En France, ce sont parfois les Allemands qui viennent produire des batteries, comme Bosch pour ses vélos électriques dans le Calvados. L'américain Saft possède plusieurs usines de production de batteries en France, notamment au Lithium-ion, mais souhaite se séparer de son usine de batteries au nickel, à Nersac en Charente.

La région espère-t-elle des retombées directes en emplois industriels? Pas vraiment. «Les critères de localisation de l'industrie, c'est par exemple le coût de la main d’œuvre. La localisation d'un laboratoire de recherche, ça ne joue que sur un centre de recherche et développement», reconnaît Jacques Secret.
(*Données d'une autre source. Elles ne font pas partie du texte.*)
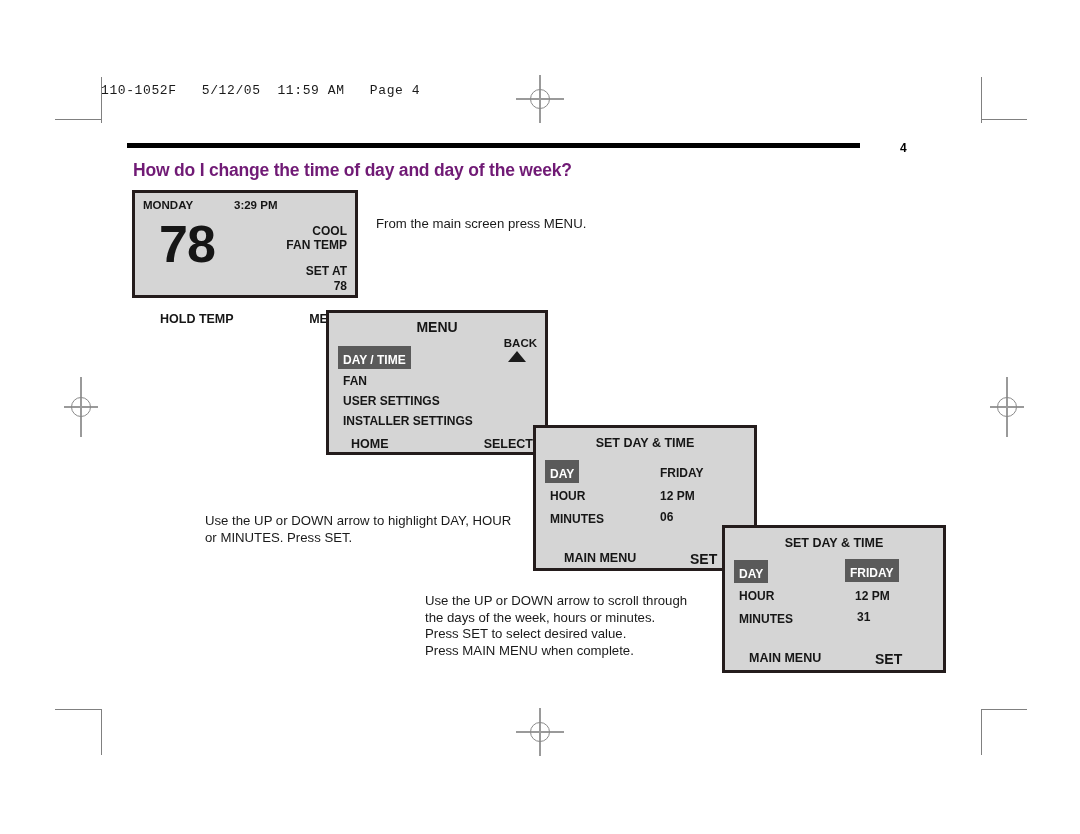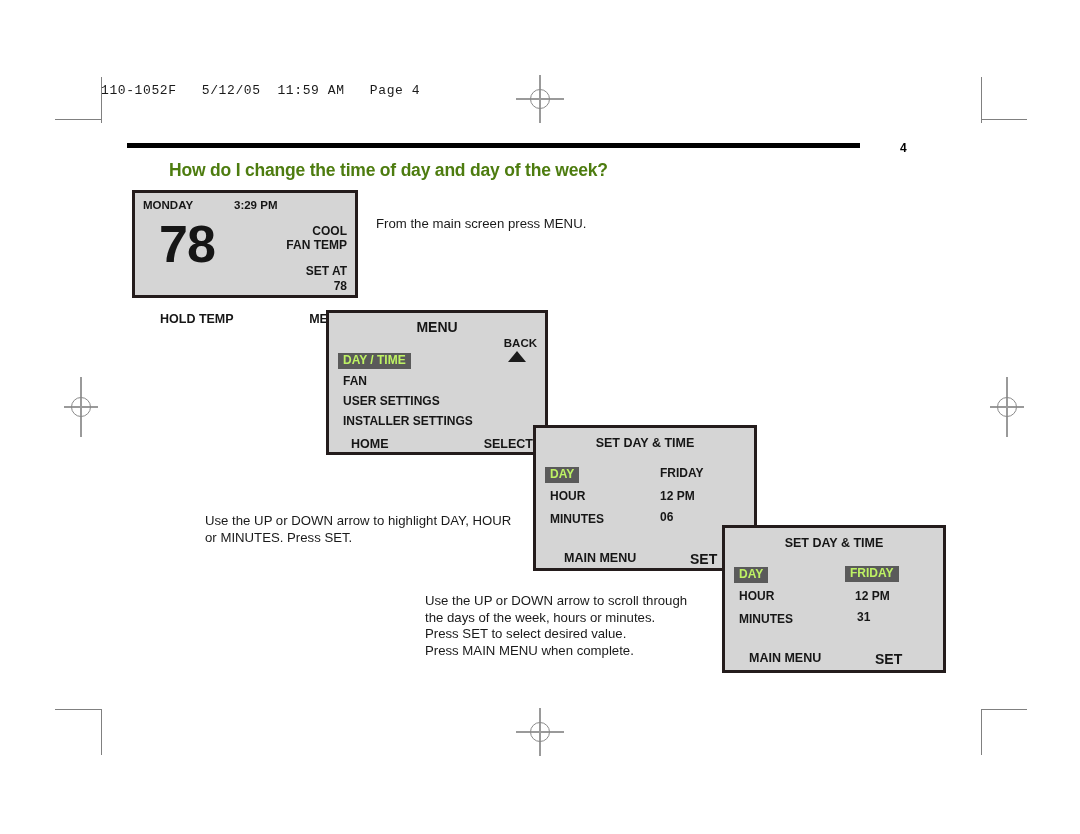"How do I change the" .page-title { color: #4d7c0f -> #701a75; margin-left: 36px -> none }
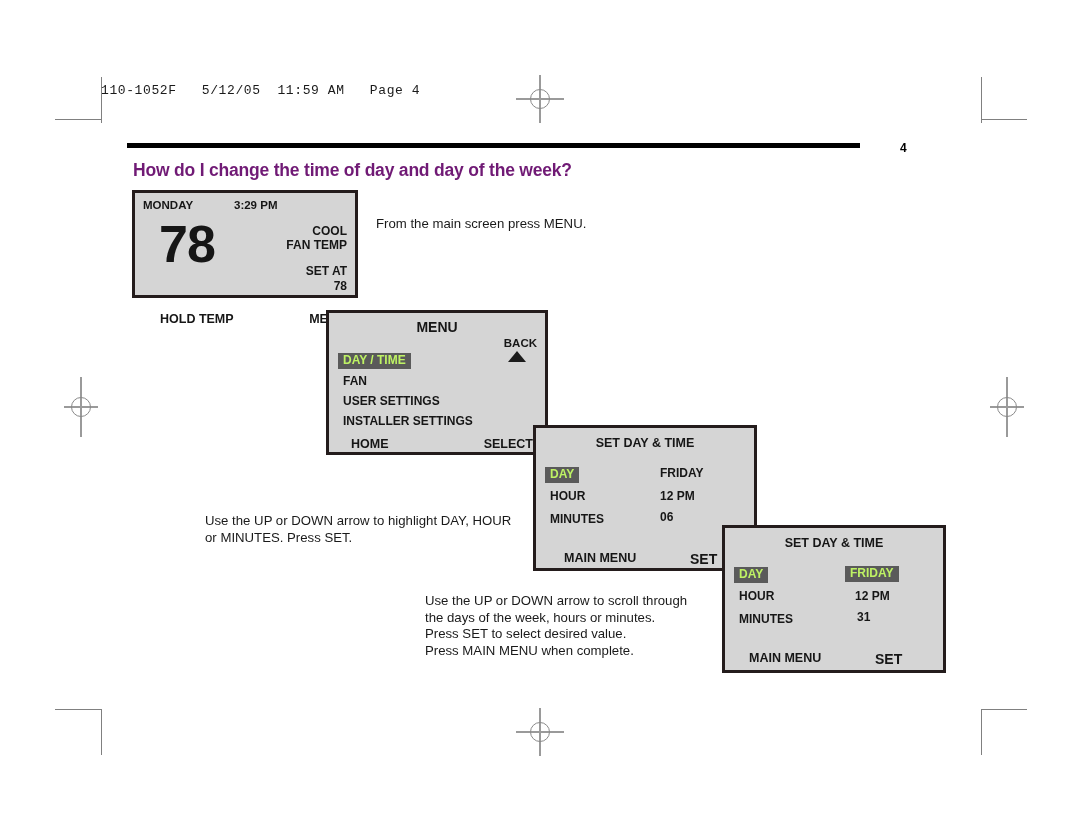"DAY / TIME" .hl-box { color: #bef264 -> #ffffff; padding: 0 5px 2px 5px -> 7px 5px 2px 5px }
Le miel pour attirer les entreprises

Ce qu'espèrent les élus régionaux, c'est que des centres de recherche d'industriels viennent s'agréger à la plateforme de recherche publique. D'où son nom, le Hub. C'est moins les emplois industriels, que la matière grise que la Région cherche à attirer grâce à Jean-Marie Tarascon. «Le centre de développement de l'entreprise Faurecia à Méru, c'est 600 personnes, rappelle Jacques Secret. L'industrie de la recherche a aussi besoin de main d’œuvre».

Pour comprendre ce soutien de la Région, il faut comprendre que les élus voient la présence de ce laboratoire comme une aubaine. «La Picardie est un petit territoire qui a eu du mal à avoir une université, rappelle Jacques Secret. Avoir un laboratoire comme celui-ci, c'est considérable.»

Selon lui, le laboratoire pourrait permettre de promouvoir notre territoire à l'étranger. «Amiens sera une ville où l'on peut faire des choses», explique également Anne Ferreira, élue régionale au développement économique. «Nous étions récemment au Brésil, illustre Jacques Secret. On nous a demandé ce que nous faisions dans la région. Il faut répondre quelque chose. L'attractivité commence par la capacité à exister».